-- INPUT DATA follows --

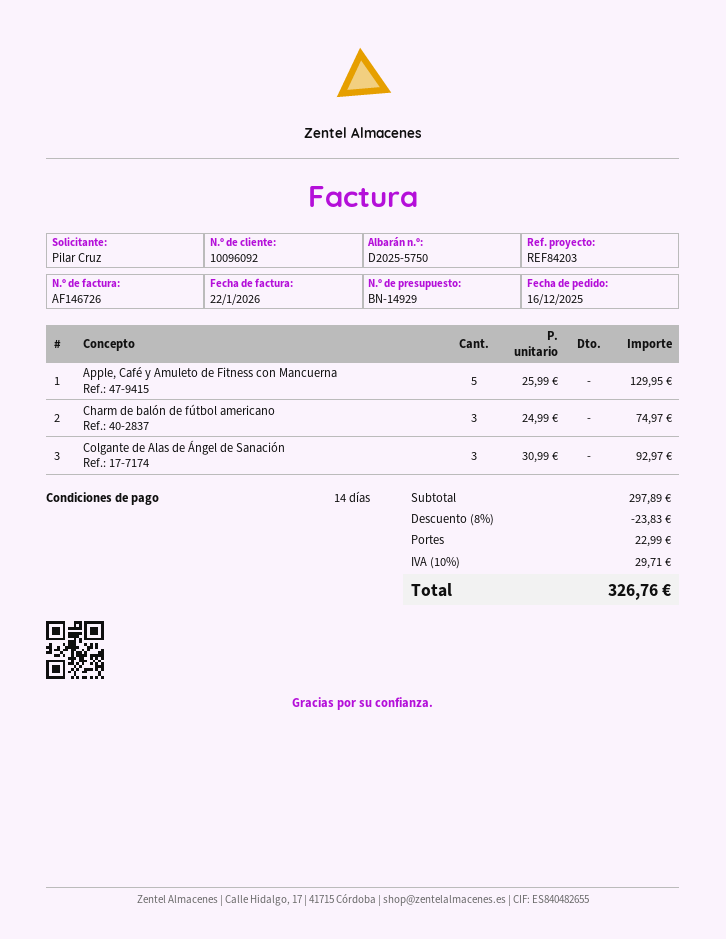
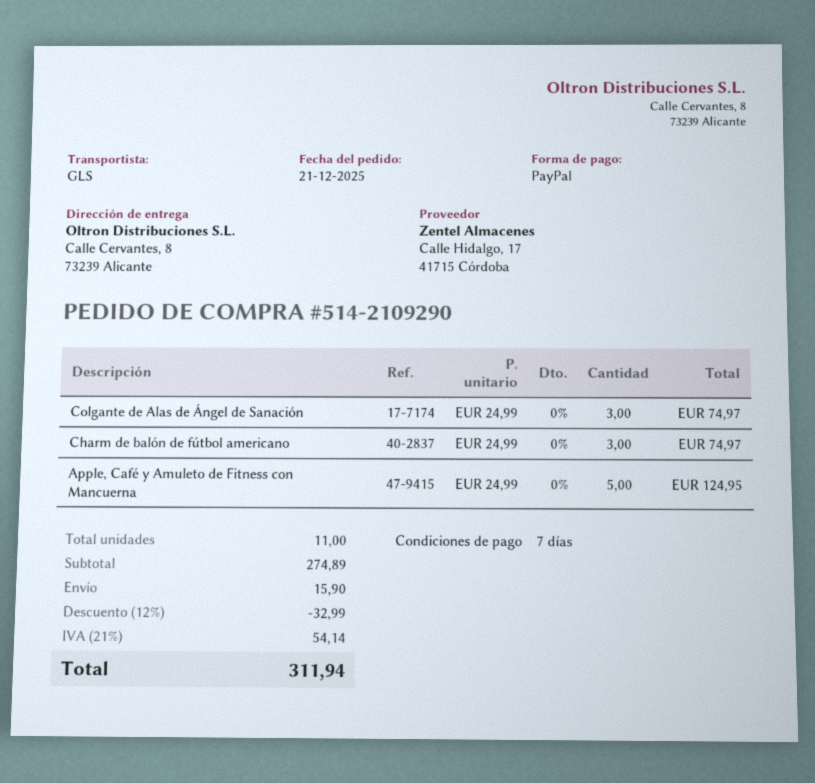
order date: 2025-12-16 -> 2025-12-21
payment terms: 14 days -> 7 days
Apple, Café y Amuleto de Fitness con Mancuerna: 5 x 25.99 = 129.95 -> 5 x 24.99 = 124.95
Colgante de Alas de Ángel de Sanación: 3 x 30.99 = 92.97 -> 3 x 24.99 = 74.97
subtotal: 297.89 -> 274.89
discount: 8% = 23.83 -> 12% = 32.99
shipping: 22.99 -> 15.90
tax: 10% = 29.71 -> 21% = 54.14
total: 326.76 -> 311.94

-- INPUT DATA concluded --
-- INPUT DATA follows --

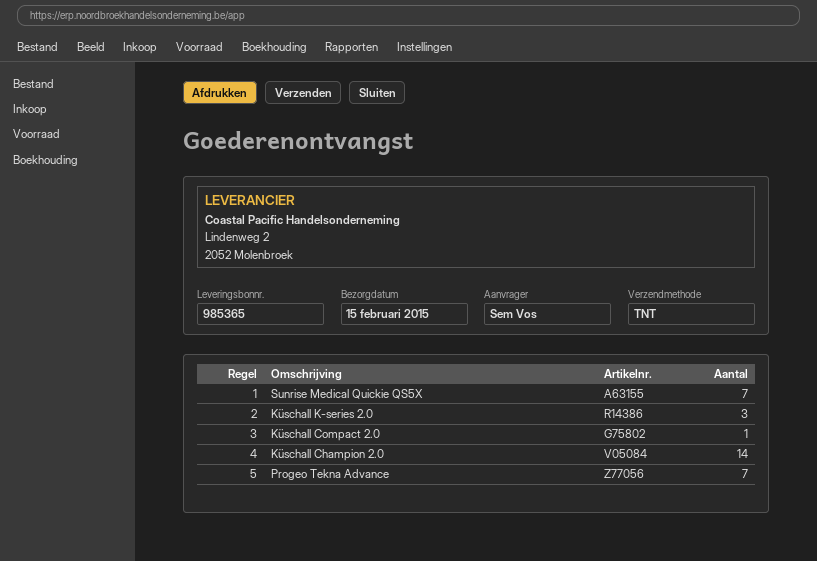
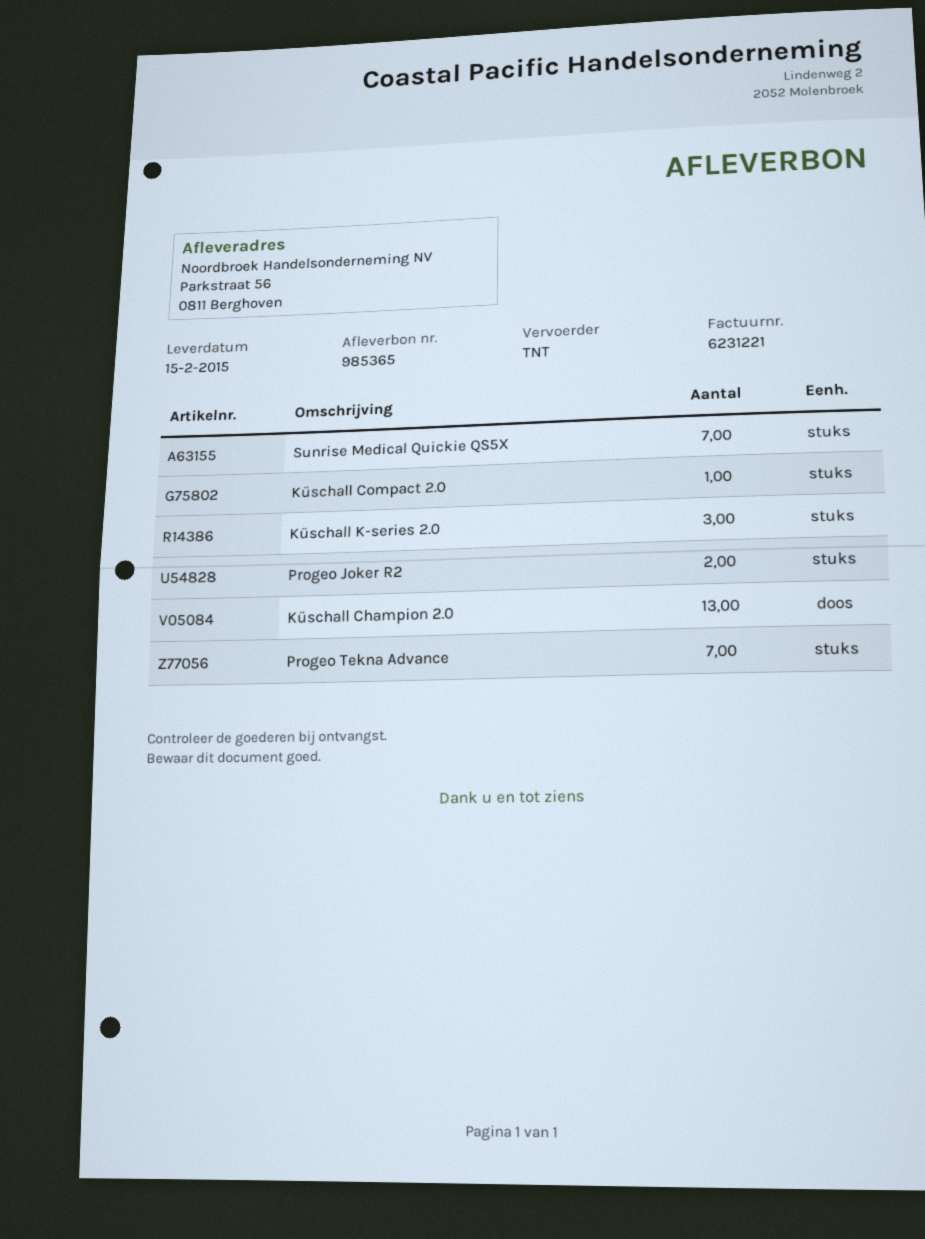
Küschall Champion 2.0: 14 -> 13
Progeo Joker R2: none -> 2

-- INPUT DATA concluded --
-- INPUT DATA follows --

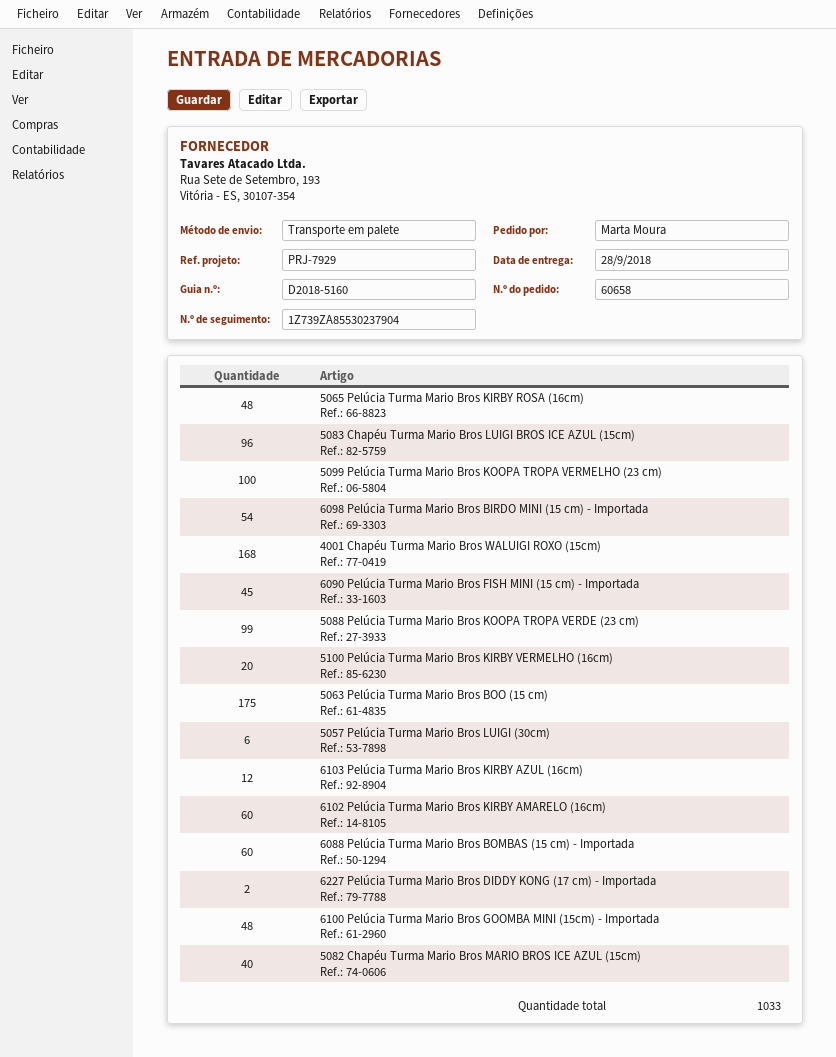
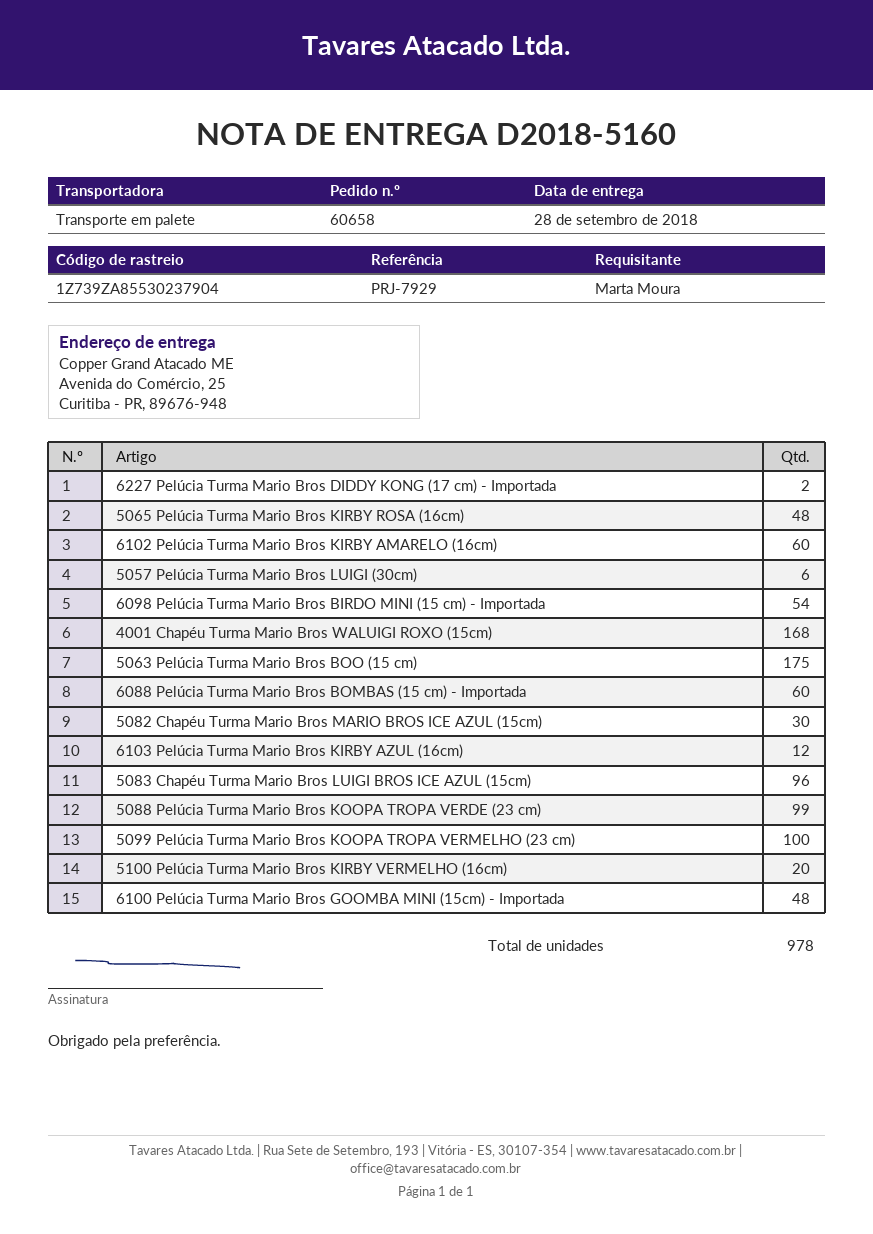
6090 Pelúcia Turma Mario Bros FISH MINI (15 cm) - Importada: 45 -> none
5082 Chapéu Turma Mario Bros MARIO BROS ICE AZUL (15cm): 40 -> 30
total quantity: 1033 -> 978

-- INPUT DATA concluded --

** PROBLEM **
The range runs from the line with "order date: 2025-12-16 -> 2025-12-21" up to and including the line with "total: 326.76 -> 311.94" in the listing above; please write out exactly those lines and nothing more.

** TASK SOLUTION **
order date: 2025-12-16 -> 2025-12-21
payment terms: 14 days -> 7 days
Apple, Café y Amuleto de Fitness con Mancuerna: 5 x 25.99 = 129.95 -> 5 x 24.99 = 124.95
Colgante de Alas de Ángel de Sanación: 3 x 30.99 = 92.97 -> 3 x 24.99 = 74.97
subtotal: 297.89 -> 274.89
discount: 8% = 23.83 -> 12% = 32.99
shipping: 22.99 -> 15.90
tax: 10% = 29.71 -> 21% = 54.14
total: 326.76 -> 311.94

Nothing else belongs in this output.